Instructions to follow: Reproduce the following data exactly, minus any images.

Material to process:
▬▬▬

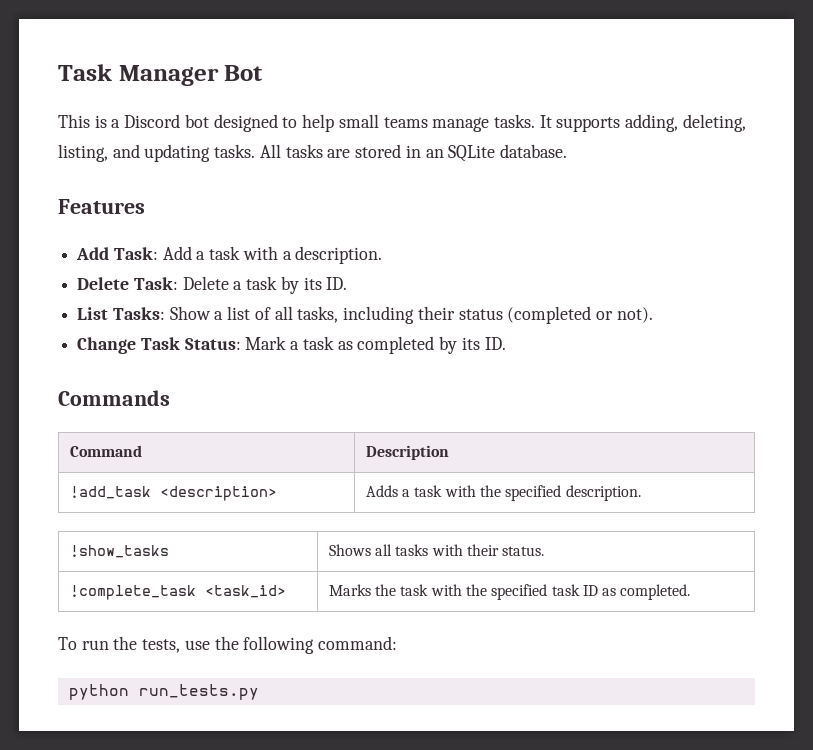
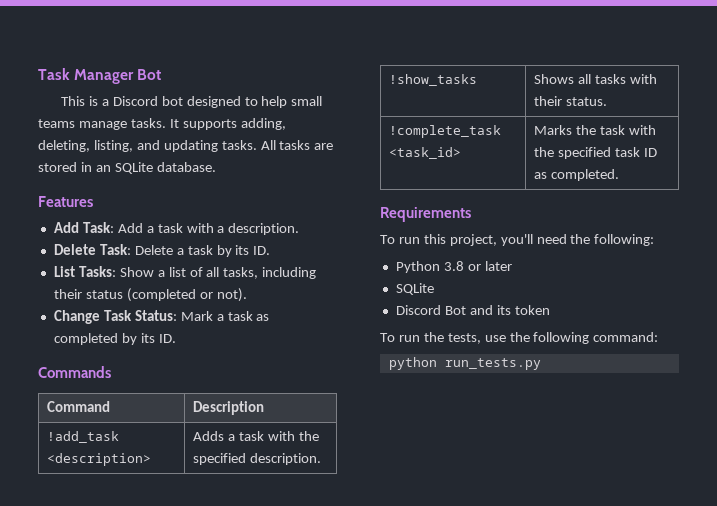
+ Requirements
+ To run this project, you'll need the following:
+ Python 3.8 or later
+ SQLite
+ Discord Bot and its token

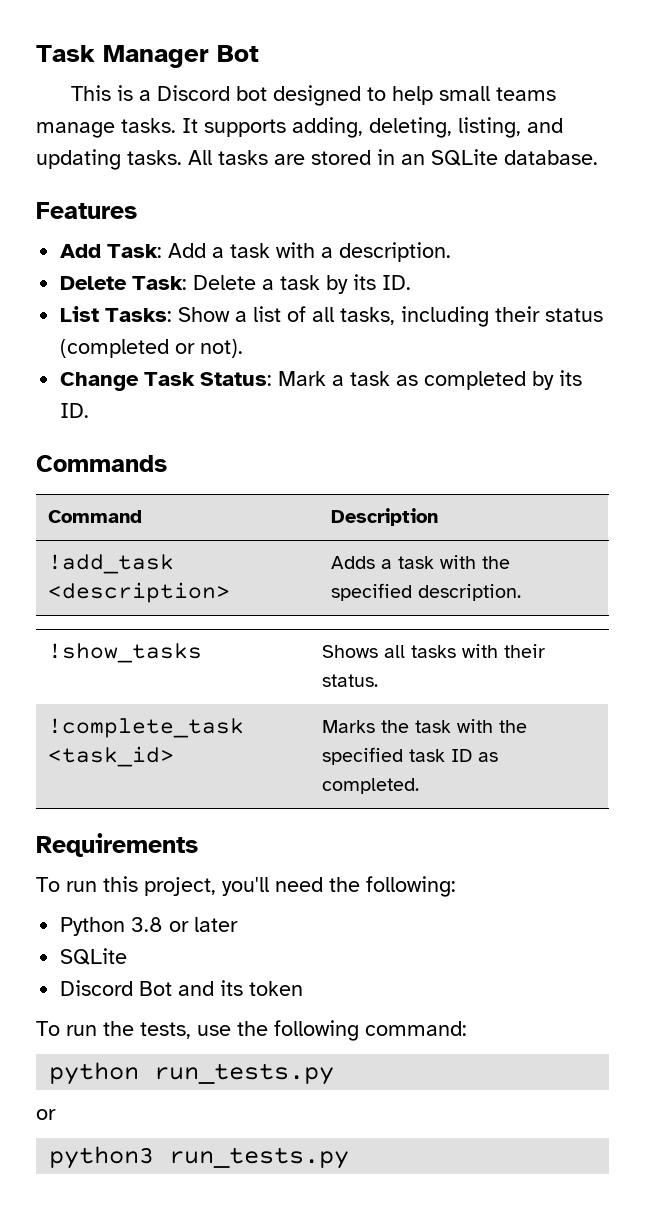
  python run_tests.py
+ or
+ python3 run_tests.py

▬▬▬

Answer box:
+ Requirements
+ To run this project, you'll need the following:
+ Python 3.8 or later
+ SQLite
+ Discord Bot and its token

  python run_tests.py
+ or
+ python3 run_tests.py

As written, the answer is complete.